Provided data >>
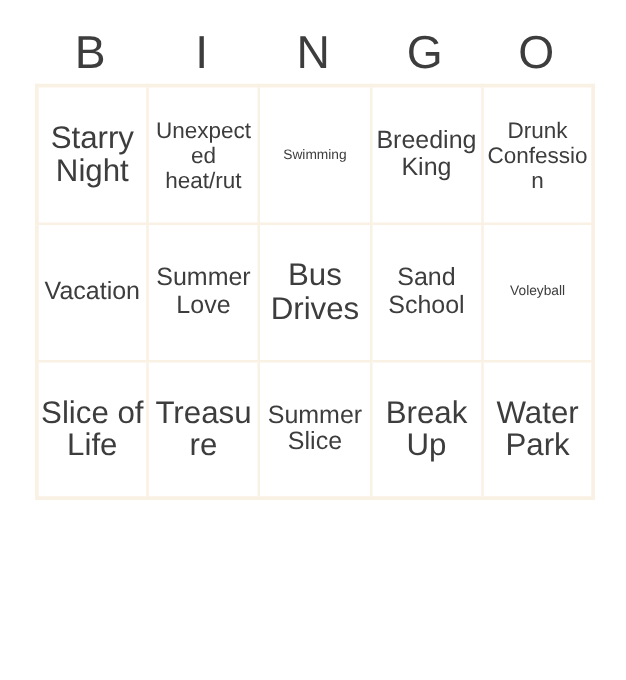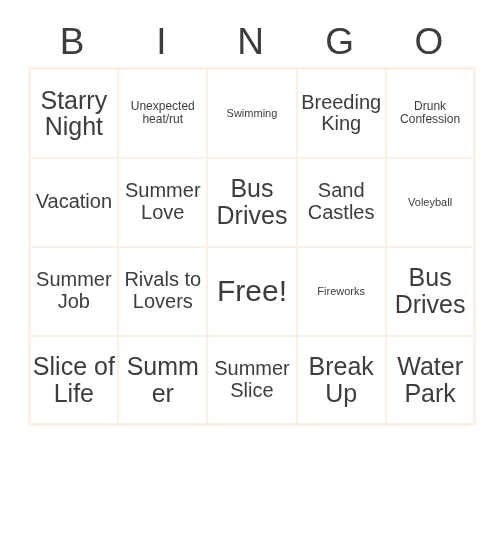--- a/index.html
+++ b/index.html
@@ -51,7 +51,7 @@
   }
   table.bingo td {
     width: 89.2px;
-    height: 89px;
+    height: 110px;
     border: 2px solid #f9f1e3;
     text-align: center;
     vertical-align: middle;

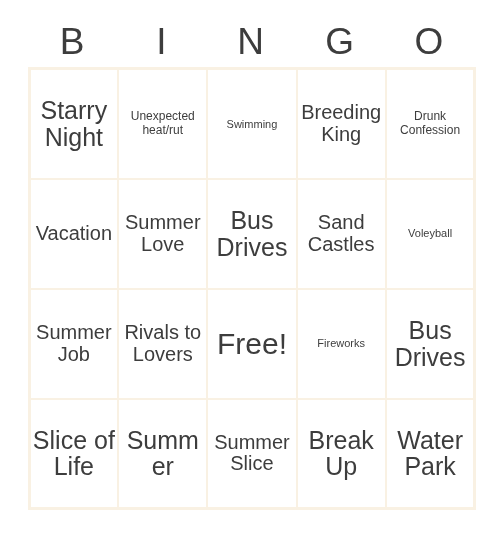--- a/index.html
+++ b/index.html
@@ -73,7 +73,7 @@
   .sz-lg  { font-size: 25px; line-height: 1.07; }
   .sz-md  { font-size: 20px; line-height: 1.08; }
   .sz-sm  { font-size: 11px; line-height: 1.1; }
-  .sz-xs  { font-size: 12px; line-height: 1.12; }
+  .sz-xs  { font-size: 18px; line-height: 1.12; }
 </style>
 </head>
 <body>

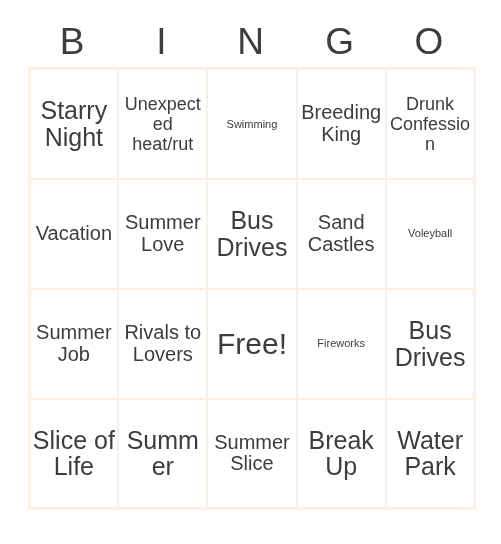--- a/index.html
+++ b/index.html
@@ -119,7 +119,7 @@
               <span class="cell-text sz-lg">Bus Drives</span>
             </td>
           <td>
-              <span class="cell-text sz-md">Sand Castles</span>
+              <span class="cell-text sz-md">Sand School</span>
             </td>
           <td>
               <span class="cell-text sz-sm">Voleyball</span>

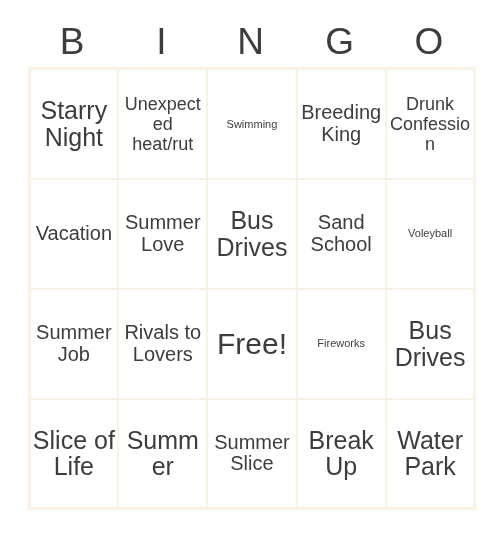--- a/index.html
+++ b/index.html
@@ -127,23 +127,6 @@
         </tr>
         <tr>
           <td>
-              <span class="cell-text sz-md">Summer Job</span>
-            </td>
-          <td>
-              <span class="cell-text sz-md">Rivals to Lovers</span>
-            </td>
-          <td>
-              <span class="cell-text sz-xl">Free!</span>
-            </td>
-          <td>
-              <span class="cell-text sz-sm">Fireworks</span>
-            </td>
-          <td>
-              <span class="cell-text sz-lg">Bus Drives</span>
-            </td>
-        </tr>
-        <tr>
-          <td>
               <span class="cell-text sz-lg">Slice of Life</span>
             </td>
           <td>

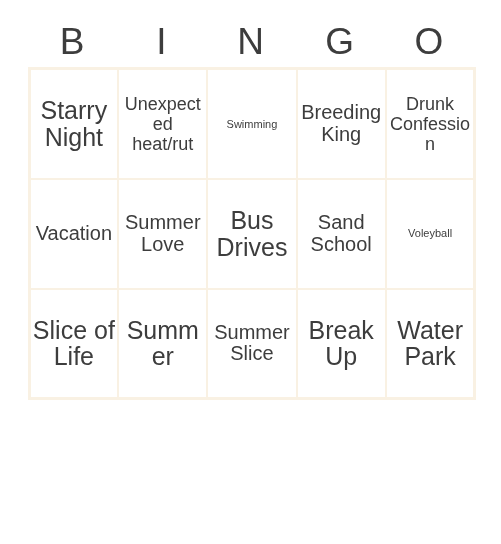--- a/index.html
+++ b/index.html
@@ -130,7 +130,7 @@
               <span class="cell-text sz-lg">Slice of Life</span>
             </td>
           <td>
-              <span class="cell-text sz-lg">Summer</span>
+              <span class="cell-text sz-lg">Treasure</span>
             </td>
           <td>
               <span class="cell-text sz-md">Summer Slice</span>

Problem to solve >>
Your answer should be each line of the data that contains the word "Sand", copied as it stands.

Output of the task >>
-              <span class="cell-text sz-md">Sand Castles</span>
+              <span class="cell-text sz-md">Sand School</span>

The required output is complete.